Camorra, il pentito Lo Russo: “Così sono fuggito per 4 anni. In Francia aiutato da un ristoratore amico del compare Cesare Pagano”

“Quando i carabinieri sono arrivati a casa per arrestarmi io sono scappato dal balcone della stanza da letto. Da li’ sono arrivato in strada e mi sono accorto che non avevano circondato l’edificio e se c’era qualche militare io non l’ho visto. Da quel giorno, erano i primi di maggio del 2010, sono scappato per quattro anni”. Il racconto della latitanza di Antonio Lo Russo, boss della camorra del quartiere di Napoli di Miano, diventato da due mesi collaboratore di giustizia, parte dalla sua rocambolesca fuga per il balcone di casa ed e’ datato 4 novembre del 2016, primo verbale che firma da ‘dichiarante’. La settimana precedente aveva chiesto di parlare con i pm. Nella scelta lo ha seguito anche la moglie Anna Gargano. Entrambi sono entrati nel programma di protezione. Questa mattina, grazie alle indagini degli uomini della Dia di Napoli, diretti dal capocentro Giuseppe Linares, e’ stato arrestato uno dei favoreggiatori del periodo di latitanza, dal 5 maggio 2010 al 2014, un insospettabile imprenditore, Luigi Scognamiglio, soprannominato Gigino Elite. “E’ un mio vecchio amico ed e’ titolare di una gioielleria a Chiaia – dice Lo Russo – si e’ messo a disposizione durante la mia latitanza e in particolare nel primo periodo, prima che andassi in Francia, mi ha ospitato nella sua abitazione in via Chiaia”.
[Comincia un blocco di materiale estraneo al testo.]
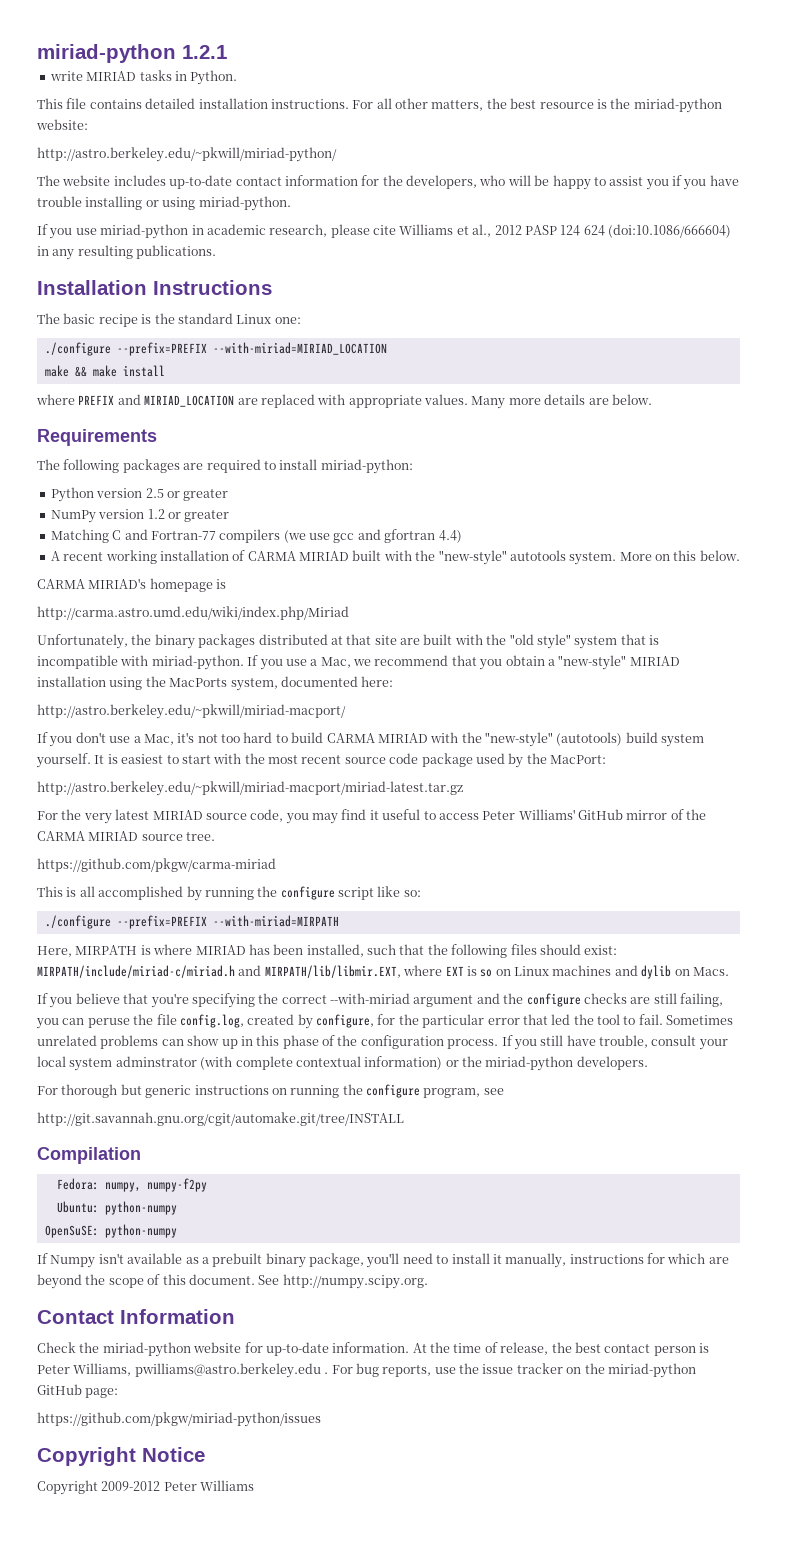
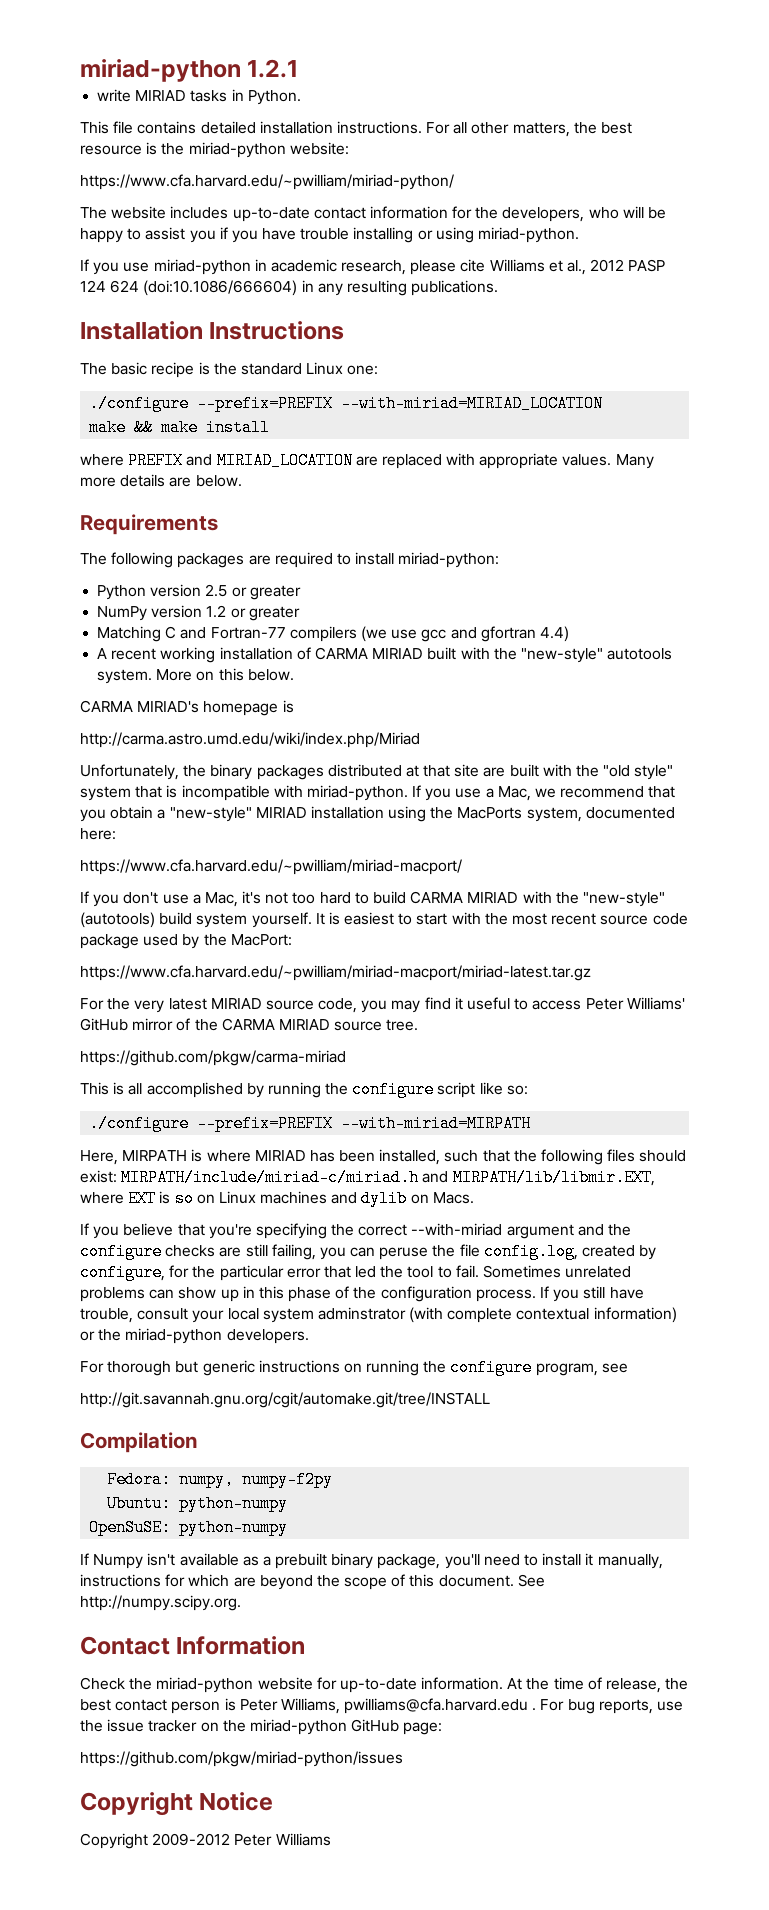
[37,147,337,162] http://astro.berkeley.edu/~pkwill/miriad-python/ -> [80,174,454,190] https://www.cfa.harvard.edu/~pwilliam/miriad-python/
[37,704,346,719] http://astro.berkeley.edu/~pkwill/miriad-macport/ -> [80,859,462,875] https://www.cfa.harvard.edu/~pwilliam/miriad-macport/
[37,781,463,796] http://astro.berkeley.edu/~pkwill/miriad-macport/miriad-latest.tar.gz -> [80,965,591,981] https://www.cfa.harvard.edu/~pwilliam/miriad-macport/miriad-latest.tar.gz
[134,1363,321,1378] pwilliams@astro.berkeley.edu -> [344,1698,529,1714] pwilliams@cfa.harvard.edu

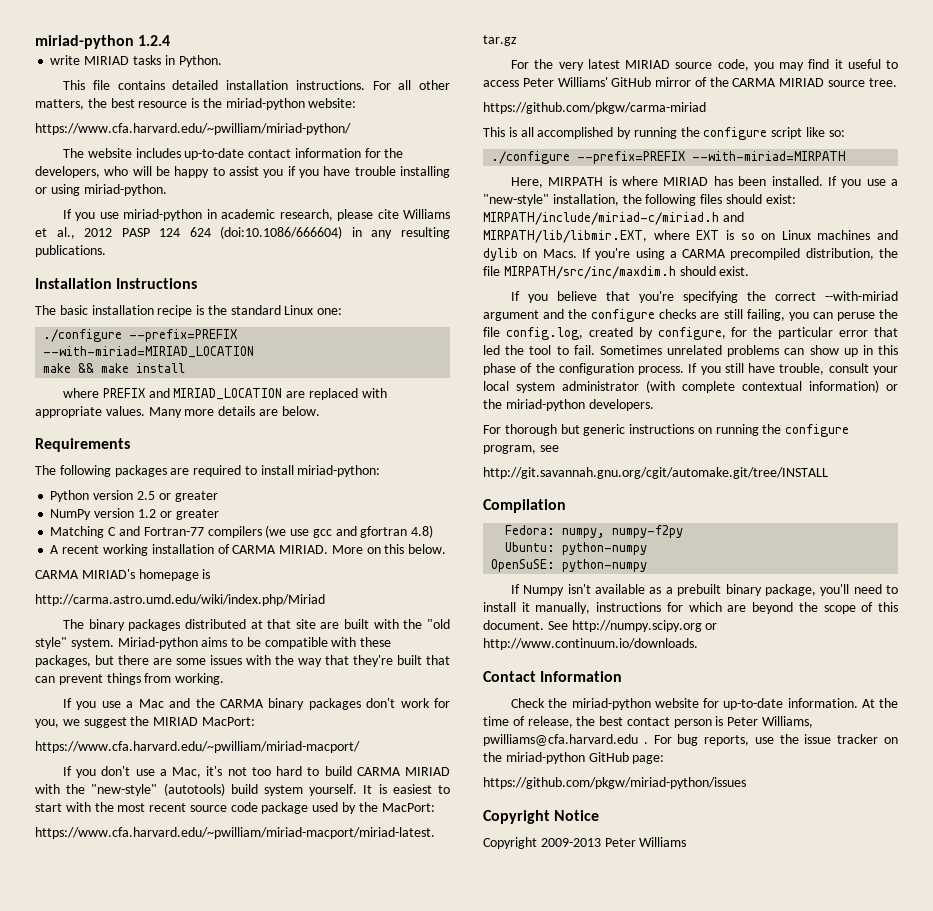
[80,59,299,82] miriad-python 1.2.1 -> [35,35,171,49] miriad-python 1.2.4
(148, 368) none -> [91,305,154,315] installation
[539,626,569,642] 4.4) -> [411,525,434,538] 4.8)
[372,647,673,663] [97,669,153,684] MIRIAD built with the "new-style" autotools system. -> [279,545,329,554] MIRIAD.
[80,764,207,780] Unfortunately, the -> [62,619,84,629] The
[80,785,676,801] [80,806,675,822] [80,828,116,840] system that is incompatible with miriad-python. If you use a Mac, we recommend that you obtain a "new-style" MIRIAD installation using the MacPorts system, documented here: -> [70,637,392,649] [35,655,450,667] [35,673,225,685] [62,698,450,710] [35,716,255,728] system. Miriad-python aims to be compatible with these packages, but there are some issues with the way that they're built that can prevent things from working. // If you use a Mac and the CARMA binary packages don't work for you, we suggest the MIRIAD MacPort:
[379,1149,510,1165] installed, such that -> [771,176,898,188] [483,194,619,206] installed. If you use a "new-style" installation,
(474, 1198) none -> [581,248,898,260] [483,266,750,279] If you're using a CARMA precompiled distribution, the file MIRPATH/src/inc/maxdim.h should exist.
[317,1307,406,1320] adminstrator -> [562,381,639,391] administrator
[80,1595,241,1611] http://numpy.scipy.org. -> [571,620,718,632] [483,638,698,650] http://numpy.scipy.org or http://www.continuum.io/downloads.
[152,1833,231,1846] 2009-2012 -> [540,838,601,847] 2009-2013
Ma prima di arrivare a Luigi Scognamiglio, Lo Russo racconta le altre tappe della sua fuga dal quartiere di origine, pattugliato dalle forze dell’ordine che avrebbero voluto notificargli l’ordinanza per associazione camorristica e traffico di droga. “Subito dopo la mia fuga sono andato a casa di Crescenzo, un ragazzo che spacciava a Miano. Lui mi ha ospitato fino alle tre del pomeriggio e poi sono andato via per rifugiarmi in una fabbrica di cartoni al rione Berlingieri a Secondigliano. Li’ contattai Carlo Cipolletta che mi porto’ da Gigino Elite il quale si e’ messo a disposizione offrendomi ospitalita'”, spiega. Riferisce il pentito di essersi fatto accompagnare in auto dal suo affiliato fino ad un bar nel rione Don Guanella, suo quartier generale, e di essere salito sulla macchina di Scognamiglio che lo avrebbe portato direttamente nella casa di Chiaia: “Non dormiva con me, ma aveva una gioielleria nei pressi di casa e ogni giorno, quando chiudeva il negozio, mi portava il cibo gia’ cucinato e tutto quello che mi serviva. Restai li’ per un mese. Gigino ha provveduto anche a portarmi tutte le persone che io doveva incontrare: Salvatore Silvestri e Bruno Potenza ed e’ venuta anche mia moglie Annalisa”. Dopo Chiaia, chiese ai suoi affiliati di trovare un’altra sistemazione, ma in Francia, tramite un ristoratore che aveva gia’ aiutato Carmine Pagano, boss degli scissionisti di Secondigliano., che è stato suo compare di nozze. “Mentre loro si organizzarono per trovarmi un nuovo rifugio io mi spostai in una bella villetta nei pressi dell’uscita della Tangenziale di Capodimonte. Li’ sono rimasto solo una notte. Poi mi sono spostato a Parigi accompagnato in macchina da Gino Forino”, ricorda.

Intanto la Giunta Comunale di Napoli ha approvato oggi la delibera di costituzione di parte civile nel procedimento penale a carico 23 presunti esponenti del Clan Lo Russo per una serie di reati “molto gravi” nei territori di Miano, Marianella, Chiaiano, Piscinola, Rione Don Guanella , Colli Aminei, Sanita’. Tra i reati si annoverano: detenzione illegale e traffico di armi e proiettili, detenzione e commercio di stupefacenti, associazione di tipo camorristico, estorsioni, riciclaggio e reimpiego di denaro proveniente da attivita’ illecite, recupero violento del credito e di profitti illecitamente conseguiti, toto e lotto clandestino.